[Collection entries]
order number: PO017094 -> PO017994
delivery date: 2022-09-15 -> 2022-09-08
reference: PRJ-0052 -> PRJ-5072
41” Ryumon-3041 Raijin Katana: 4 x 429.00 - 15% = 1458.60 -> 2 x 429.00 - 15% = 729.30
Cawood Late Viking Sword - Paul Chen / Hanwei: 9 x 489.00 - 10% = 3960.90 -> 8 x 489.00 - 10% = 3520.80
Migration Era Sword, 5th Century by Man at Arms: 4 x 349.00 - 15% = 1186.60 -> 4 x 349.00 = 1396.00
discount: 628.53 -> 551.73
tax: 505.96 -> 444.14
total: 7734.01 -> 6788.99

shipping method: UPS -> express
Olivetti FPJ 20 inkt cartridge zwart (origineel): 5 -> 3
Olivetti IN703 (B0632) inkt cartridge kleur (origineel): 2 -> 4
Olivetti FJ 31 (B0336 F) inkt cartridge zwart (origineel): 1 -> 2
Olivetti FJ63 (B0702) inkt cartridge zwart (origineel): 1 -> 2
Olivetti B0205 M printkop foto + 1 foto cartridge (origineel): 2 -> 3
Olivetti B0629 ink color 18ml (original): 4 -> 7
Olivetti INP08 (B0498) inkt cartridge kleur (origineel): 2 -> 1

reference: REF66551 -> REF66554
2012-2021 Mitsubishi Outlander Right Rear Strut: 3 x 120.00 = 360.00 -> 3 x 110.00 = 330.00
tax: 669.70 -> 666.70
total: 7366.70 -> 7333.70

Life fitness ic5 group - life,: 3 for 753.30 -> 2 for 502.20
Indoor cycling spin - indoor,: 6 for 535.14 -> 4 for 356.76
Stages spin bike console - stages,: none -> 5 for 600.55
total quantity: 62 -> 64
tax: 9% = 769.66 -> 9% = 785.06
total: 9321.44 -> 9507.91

**What you will do**. Once more, write out the entries exactly as they were written.

**Solution to the problem**.
order number: PO017094 -> PO017994
delivery date: 2022-09-15 -> 2022-09-08
reference: PRJ-0052 -> PRJ-5072
41” Ryumon-3041 Raijin Katana: 4 x 429.00 - 15% = 1458.60 -> 2 x 429.00 - 15% = 729.30
Cawood Late Viking Sword - Paul Chen / Hanwei: 9 x 489.00 - 10% = 3960.90 -> 8 x 489.00 - 10% = 3520.80
Migration Era Sword, 5th Century by Man at Arms: 4 x 349.00 - 15% = 1186.60 -> 4 x 349.00 = 1396.00
discount: 628.53 -> 551.73
tax: 505.96 -> 444.14
total: 7734.01 -> 6788.99

shipping method: UPS -> express
Olivetti FPJ 20 inkt cartridge zwart (origineel): 5 -> 3
Olivetti IN703 (B0632) inkt cartridge kleur (origineel): 2 -> 4
Olivetti FJ 31 (B0336 F) inkt cartridge zwart (origineel): 1 -> 2
Olivetti FJ63 (B0702) inkt cartridge zwart (origineel): 1 -> 2
Olivetti B0205 M printkop foto + 1 foto cartridge (origineel): 2 -> 3
Olivetti B0629 ink color 18ml (original): 4 -> 7
Olivetti INP08 (B0498) inkt cartridge kleur (origineel): 2 -> 1

reference: REF66551 -> REF66554
2012-2021 Mitsubishi Outlander Right Rear Strut: 3 x 120.00 = 360.00 -> 3 x 110.00 = 330.00
tax: 669.70 -> 666.70
total: 7366.70 -> 7333.70

Life fitness ic5 group - life,: 3 for 753.30 -> 2 for 502.20
Indoor cycling spin - indoor,: 6 for 535.14 -> 4 for 356.76
Stages spin bike console - stages,: none -> 5 for 600.55
total quantity: 62 -> 64
tax: 9% = 769.66 -> 9% = 785.06
total: 9321.44 -> 9507.91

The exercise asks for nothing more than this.